# Handel's St. John's Passion - Hungaroton CD 12908



## Festus (Aug 11, 2020)

All,
Yesterday I purchase a copy of Handel's St. John's Passion - Hungaroton CD (HCD 12908) from the local used book store where I have shopped for many years.
This version contains 1 cd and a 78 page booklet in a 2 cd box. The label clearly states '1 CD'.
Here is my problem:
The booklet shows 66 movements (How coincidental) in 2 parts.
The cd plays only 36 movements and comes to an end.
I am looking for the companion to this cd, if there is one, which contains the remainder of the movements.
Any information would be appreciated.


----------



## CnC Bartok (Jun 5, 2017)

Festus said:


> All,
> Yesterday I purchase a copy of Handel's St.
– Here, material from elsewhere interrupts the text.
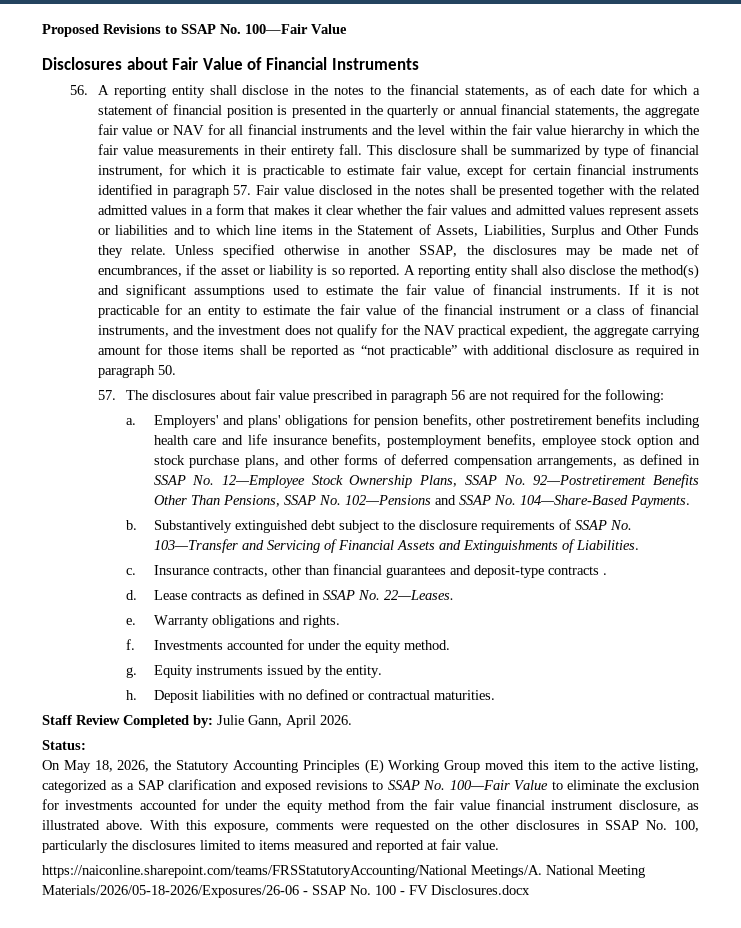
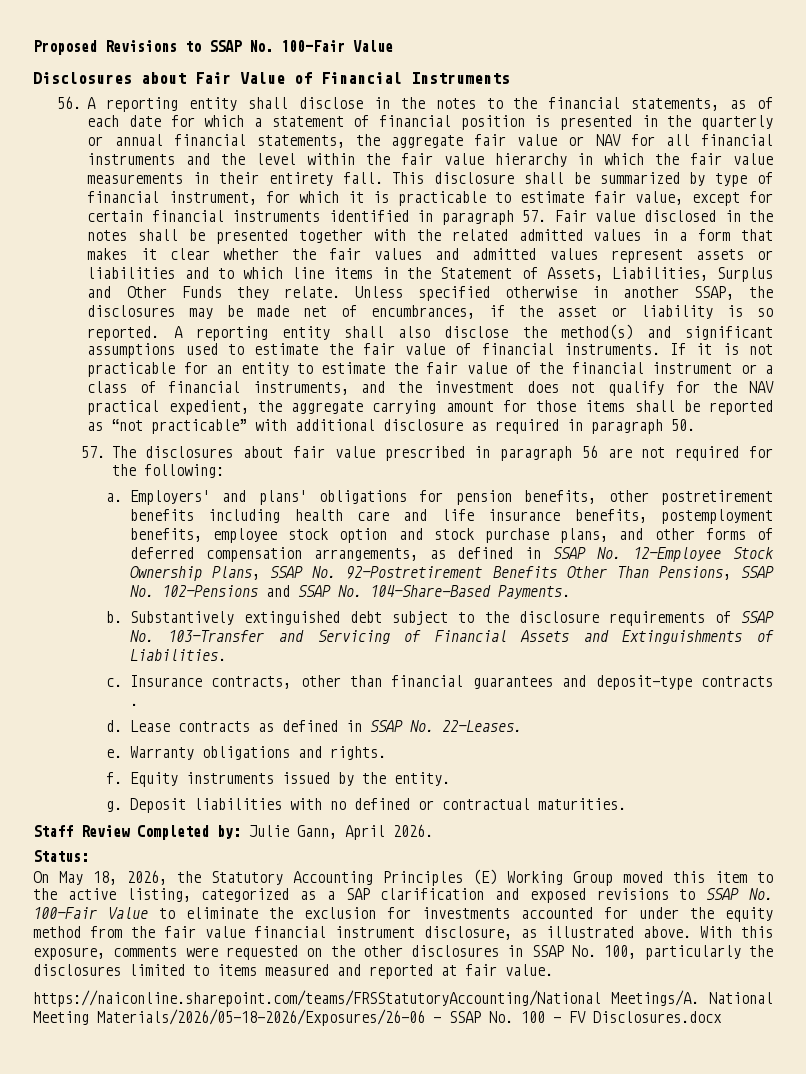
- Investments accounted for under the equity method.
- g.
- h.
+ g.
John's Passion - Hungaroton CD (HCD 12908) from the local used book store where I have shopped for many years.
> This version contains 1 cd and a 78 page booklet in a 2 cd box. The label clearly states '1 CD'.
> Here is my problem:
> ...


It's a single CD!

https://www.prestomusic.com/classical/products/7973226--handel-st-john-passion

The 66 thingy must be a typo.


----------



## Festus (Aug 11, 2020)

I too saw that site and several other like it. That still does not answer the question regarding the 66 movements.
From movement 36, where the music ends, until the end of the booklet is almost 20 pages so I would suspect that would not be a printing mistake.
I will continue to dig a little deeper.


----------